Does acute urinary retention respond to alpha-blockers alone?
- PMID: 11306895
- DOI: 10.1159/000052593
Does acute urinary retention respond to alpha-blockers alone?
Abstract
Studies show that men who undergo prostatectomy after acute urinary retention (AUR) are at increased risk of intraoperative complications, transfusions, postoperative complications and hospital death. Urethral catheterisation for AUR has also been shown to result in bacterial colonization at a rate of 4% per day. Consequently, it is preferable that patients undergo a trial without catheter (TWOC) after an episode of AUR to potentially avoid surgery altogether, or to avoid having a urinary catheter in situ even if they do come to prostatectomy. A number of small studies indicate that alpha(1) blockers may improve the success rate of a TWOC. A placebo-controlled TWOC study of alfuzosin in 81 patients with AUR shows that a successful TWOC was achieved in 55% of alfuzosin-treated patients compared with 29% in the placebo group (p = 0.03). Long-term follow-up suggest that 32% (11/34; 22 treated with alfuzosin and 12 with placebo) of the patients had a further episode of AUR at a mean of 4.1 months following their first episode.
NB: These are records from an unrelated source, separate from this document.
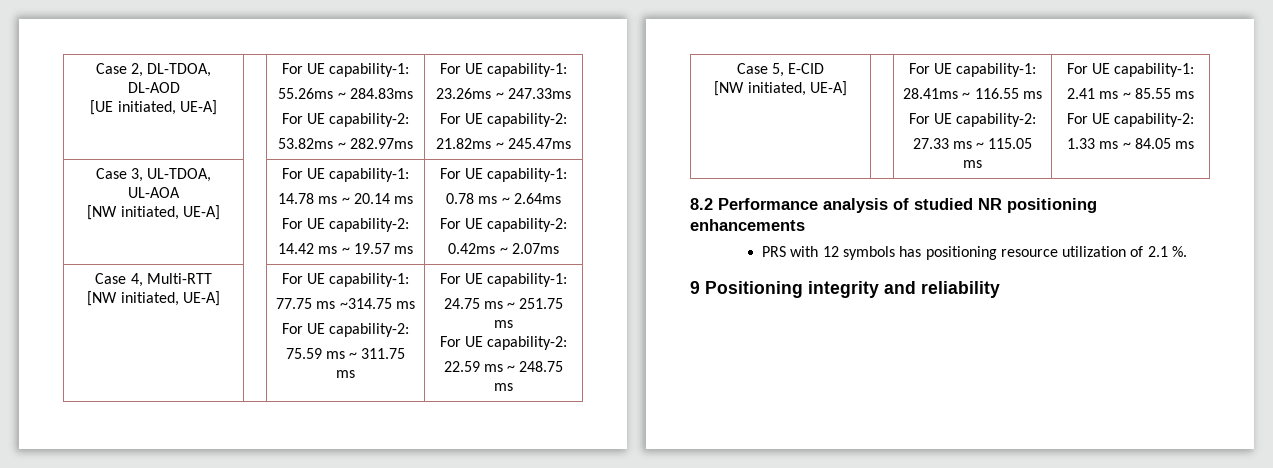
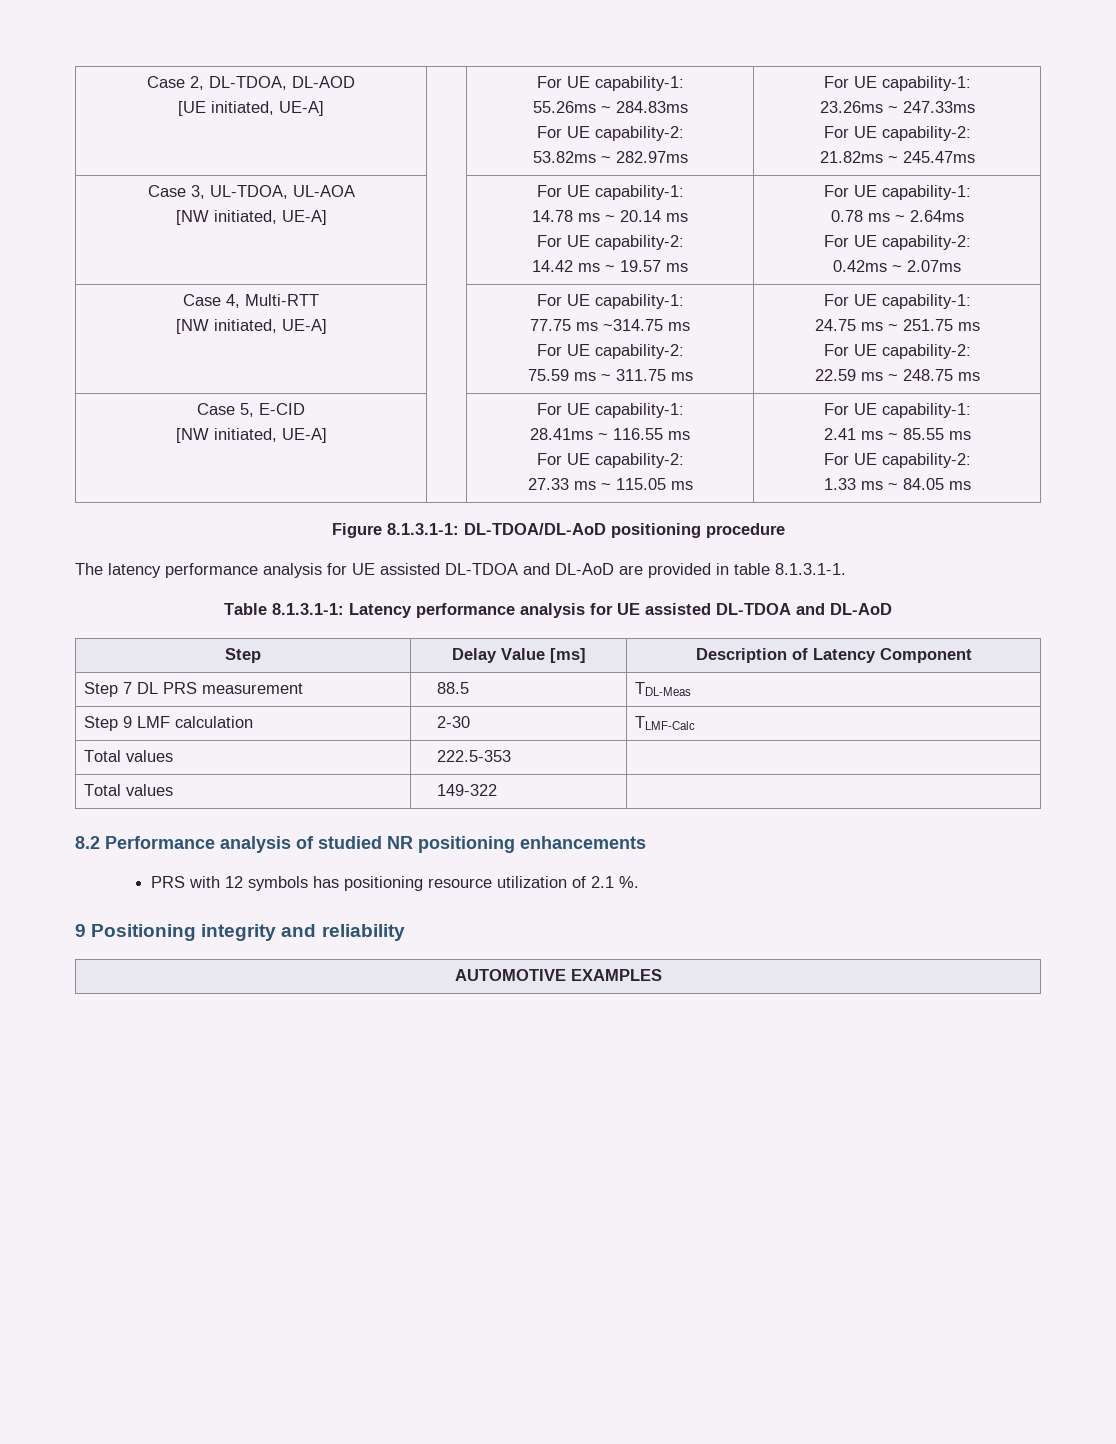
+ Figure 8.1.3.1-1: DL-TDOA/DL-AoD positioning procedure
+ The latency performance analysis for UE assisted DL-TDOA and DL-AoD are provided in table 8.1.3.1-1.
+ Table 8.1.3.1-1: Latency performance analysis for UE assisted DL-TDOA and DL-AoD
+ Step | Delay Value [ms] | Description of Latency Component
+ Step 7 DL PRS measurement | 88.5 | TDL-Meas
+ Step 9 LMF calculation | 2-30 | TLMF-Calc
+ Total values | 222.5-353 |
+ Total values | 149-322 |
+ AUTOMOTIVE EXAMPLES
This shows that there is a window of opportunity for surgical intervention prior to the occurrence of a second episode of AUR. Patients who had a subsequent episode of AUR or who needed surgery were found to have a higher post-void residual (PVR) urine following their successful TWOC, and thus may be identified as candidates for close follow-up and early intervention. As alfuzosin has been shown to reduce PVR, this factor may help prevent recurrent retention following TWOC.